Yes, Toyota Canada customers were not included in the U.S. customer support program announced by the automaker last year, a make-nice effort that covered a slew of older models that arrived from the factory with Blizzard Pearl or Super White paint — a shade that now covers significantly less surface area on the same number of vehicles.

As reported by CBC, Toyota Canada will now offer a “warranty enhancement program” covering white Toyotas dating back to the 2008 model year.

The country’s public broadcaster shed light on the issue two years ago, detailing one 2011 RAV4 owner’s attempt to get the company to fix her rapidly delaminating CUV. Obviously the model’s warranty was long gone by that point, something Toyota cited as the reason for turning down a gratis paint job. That left the Nova Scotia owner steamed — and the RAV4 with a meter-square section of primer exposed on its rear quarter panel.
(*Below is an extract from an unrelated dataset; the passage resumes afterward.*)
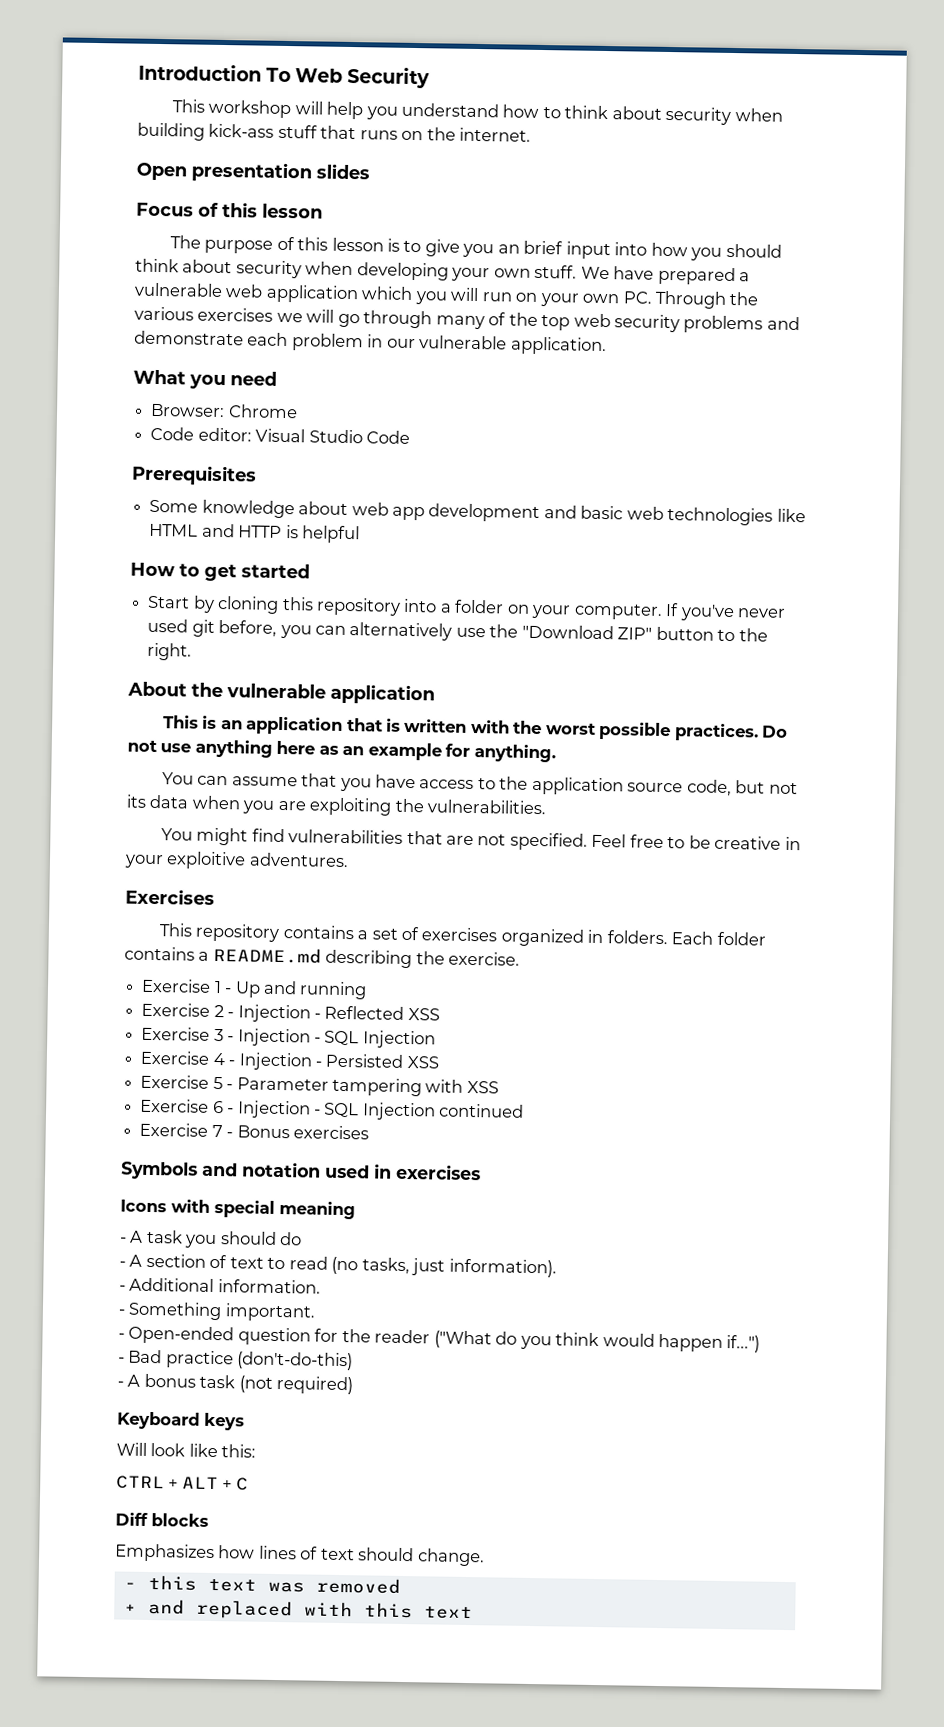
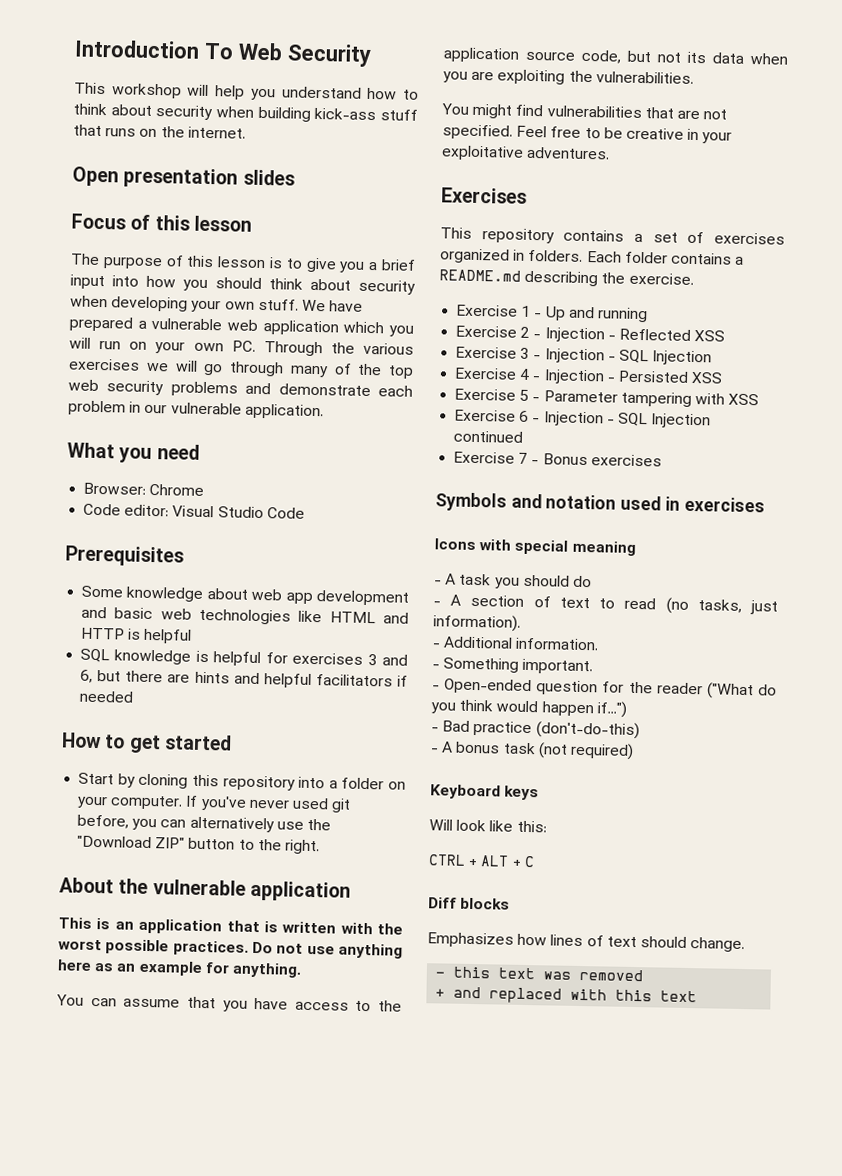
- The purpose of this lesson is to give you an brief input into how you should think about security when developing your own stuff.
+ The purpose of this lesson is to give you a brief input into how you should think about security when developing your own stuff.
+ SQL knowledge is helpful for exercises 3 and 6, but there are hints and helpful facilitators if needed
- Feel free to be creative in your exploitive adventures.
+ Feel free to be creative in your exploitative adventures.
Other owners of older Toyotas picked up the protest torch. Among them, a Prince Edward Island resident who owned a 2009 RAV4 sporting a paint job more closely resembling a patchwork quilt… or perhaps a chessboard.

From CBC:

The letter to affected customers said: “The covered condition may occur when sunlight over time degrades the adhesion between the factory-applied paint primer coat layer and the base metal electrodeposition layer causing the paint to peel from the metal body part.”

It said if the condition is verified, the specific panel that is peeling will be repainted.

The program is broken into two parts. The primary coverage is in effect until Feb. 9, 2022, with no year or mileage limits. The secondary coverage kicks in after the primary coverage expires and is good for 10 years from the date the vehicle was first licensed, regardless of mileage.

Damage caused by collisions, deep rock chips, dents and deep scratches will not be covered and must be repaired before a panel is repainted.

Covered under the extended paint warranty are a slew of vehicles: the 2010-2015 4Runner, 2008-2017 Camry, Avalon, and RAV4, 2009-2018 Corolla, 2012-2015 Scion iQ, and 2011-2015 Scion xB. Those who paid out of pocket for a paint job could see compensation from their dealer.

Toyota rolled out a repainting effort in the United States for the same vehicles last September, leaving Canadian customers wondering when, or if, they might see a similar program.

Obviously, the owners first contacted by the outlet were happy to hear of the warranty, though criticism of the delay was apparent. Still, it seems, at least in one case, to have had the desired effect.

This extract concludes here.